→ **What is being asked**
Write out the entire listing below exactly as it appears, minus any pictures.

━━━ Given records ━━━

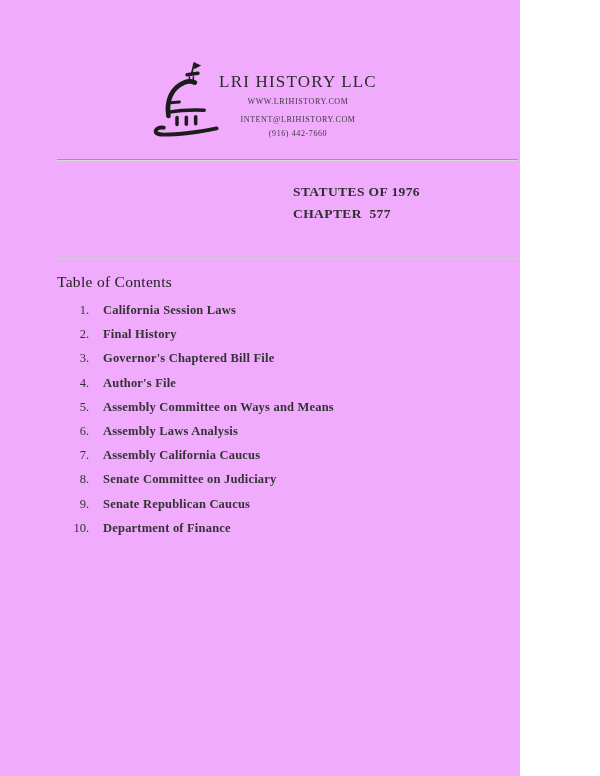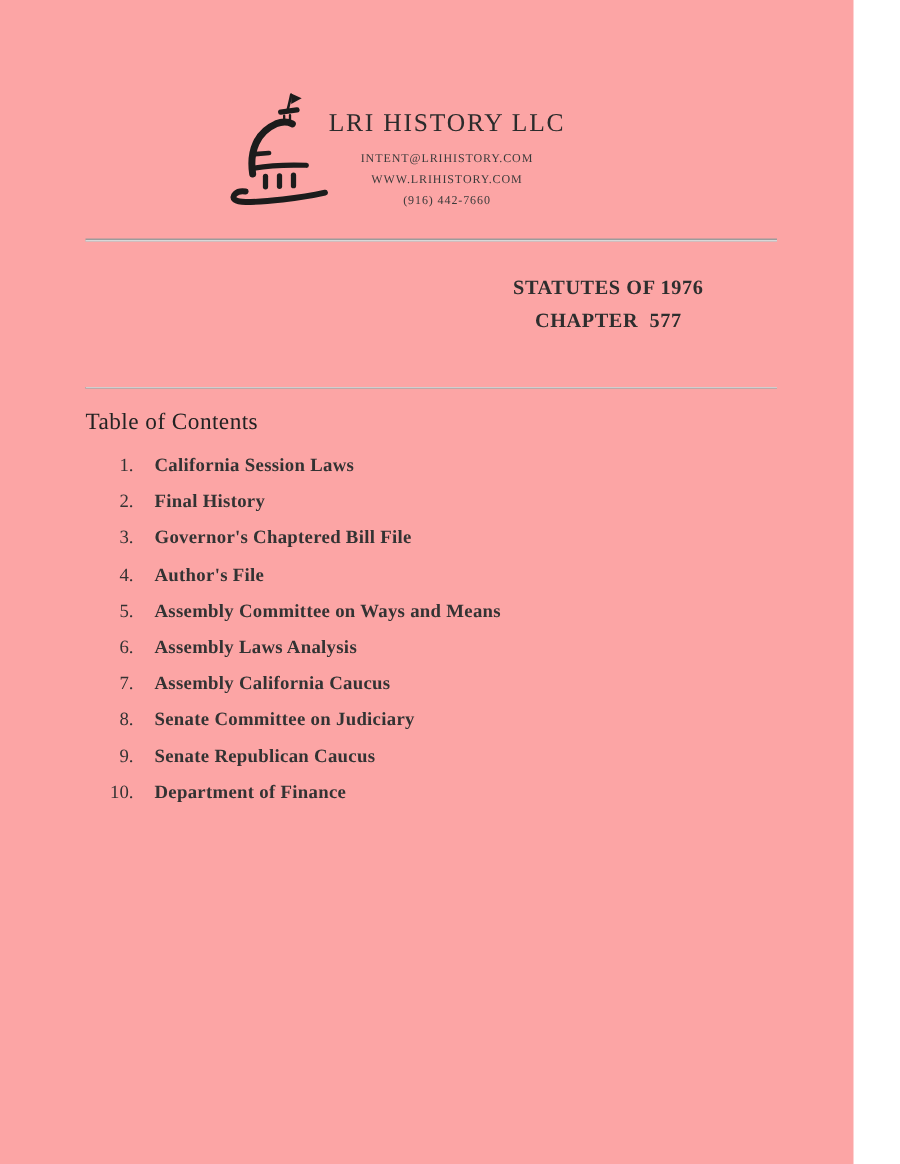--- a/index.html
+++ b/index.html
@@ -1,23 +1,23 @@
 <!DOCTYPE html>
 <html><head>
 <meta charset="utf-8">
 <style>
   * { margin: 0; padding: 0; box-sizing: border-box; }
   html, body { background: #ffffff; }
   body { font-family: "Liberation Serif", serif; }
 
   .page {
     position: relative;
-    width: 569px;
+    width: 520px;
     height: 776px;
-    background: #fca5a5;
+    background: #f0abfc;
     overflow: hidden;
     color: #2b2b2b;
   }
 
   
   .logo {
     position: absolute;
     left: 145px;
     top: 60px;
     width: 78px;
@@ -63,21 +63,21 @@
     height: 1px;
     background: #5e5e5e;
     border-bottom: 1px solid #cfcfcf;
   }
 
   
   .reference {
     position: absolute;
     right: 100px;
     top: 181px;
-    text-align: center;
+    text-align: left;
   }
   .reference-line {
     font-weight: bold;
     font-size: 13.5px;
     line-height: 22px;
     letter-spacing: 0.4px;
     color: #2e2e2e;
     white-space: pre;
   }
 
@@ -136,22 +136,22 @@
 
     <path d="M41,74 L41,83" stroke="#1c1c1c" stroke-width="4.5" stroke-linecap="round"></path>
     <path d="M53,73.5 L53,82.5" stroke="#1c1c1c" stroke-width="4.5" stroke-linecap="round"></path>
     <path d="M65,73 L65,82" stroke="#1c1c1c" stroke-width="4.5" stroke-linecap="round"></path>
 
     <path d="M92,88 C70,93 40,96 24,96 C15,96 11,93 15,89 C17,87 21,86.5 24,87" stroke="#1c1c1c" stroke-width="5" stroke-linecap="round"></path>
   </svg>
 
   <div class="header-text">
     <div class="company-name">LRI HISTORY LLC</div>
+    <div class="contact-line">WWW.LRIHISTORY.COM</div>
     <div class="contact-line first">INTENT@LRIHISTORY.COM</div>
-    <div class="contact-line">WWW.LRIHISTORY.COM</div>
     <div class="contact-line">(916) 442-7660</div>
   </div>
 
   <div class="rule rule-top"></div>
 
   <div class="reference">
     <div class="reference-line">STATUTES OF 1976</div>
     <div class="reference-line">CHAPTER  577</div>
   </div>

━━━

→ **Answer space**
--- a/index.html
+++ b/index.html
@@ -1,23 +1,23 @@
 <!DOCTYPE html>
 <html><head>
 <meta charset="utf-8">
 <style>
   * { margin: 0; padding: 0; box-sizing: border-box; }
   html, body { background: #ffffff; }
   body { font-family: "Liberation Serif", serif; }
 
   .page {
     position: relative;
-    width: 569px;
+    width: 520px;
     height: 776px;
-    background: #fca5a5;
+    background: #f0abfc;
     overflow: hidden;
     color: #2b2b2b;
   }
 
   
   .logo {
     position: absolute;
     left: 145px;
     top: 60px;
     width: 78px;
@@ -63,21 +63,21 @@
     height: 1px;
     background: #5e5e5e;
     border-bottom: 1px solid #cfcfcf;
   }
 
   
   .reference {
     position: absolute;
     right: 100px;
     top: 181px;
-    text-align: center;
+    text-align: left;
   }
   .reference-line {
     font-weight: bold;
     font-size: 13.5px;
     line-height: 22px;
     letter-spacing: 0.4px;
     color: #2e2e2e;
     white-space: pre;
   }
 
@@ -136,22 +136,22 @@
 
     <path d="M41,74 L41,83" stroke="#1c1c1c" stroke-width="4.5" stroke-linecap="round"></path>
     <path d="M53,73.5 L53,82.5" stroke="#1c1c1c" stroke-width="4.5" stroke-linecap="round"></path>
     <path d="M65,73 L65,82" stroke="#1c1c1c" stroke-width="4.5" stroke-linecap="round"></path>
 
     <path d="M92,88 C70,93 40,96 24,96 C15,96 11,93 15,89 C17,87 21,86.5 24,87" stroke="#1c1c1c" stroke-width="5" stroke-linecap="round"></path>
   </svg>
 
   <div class="header-text">
     <div class="company-name">LRI HISTORY LLC</div>
+    <div class="contact-line">WWW.LRIHISTORY.COM</div>
     <div class="contact-line first">INTENT@LRIHISTORY.COM</div>
-    <div class="contact-line">WWW.LRIHISTORY.COM</div>
     <div class="contact-line">(916) 442-7660</div>
   </div>
 
   <div class="rule rule-top"></div>
 
   <div class="reference">
     <div class="reference-line">STATUTES OF 1976</div>
     <div class="reference-line">CHAPTER  577</div>
   </div>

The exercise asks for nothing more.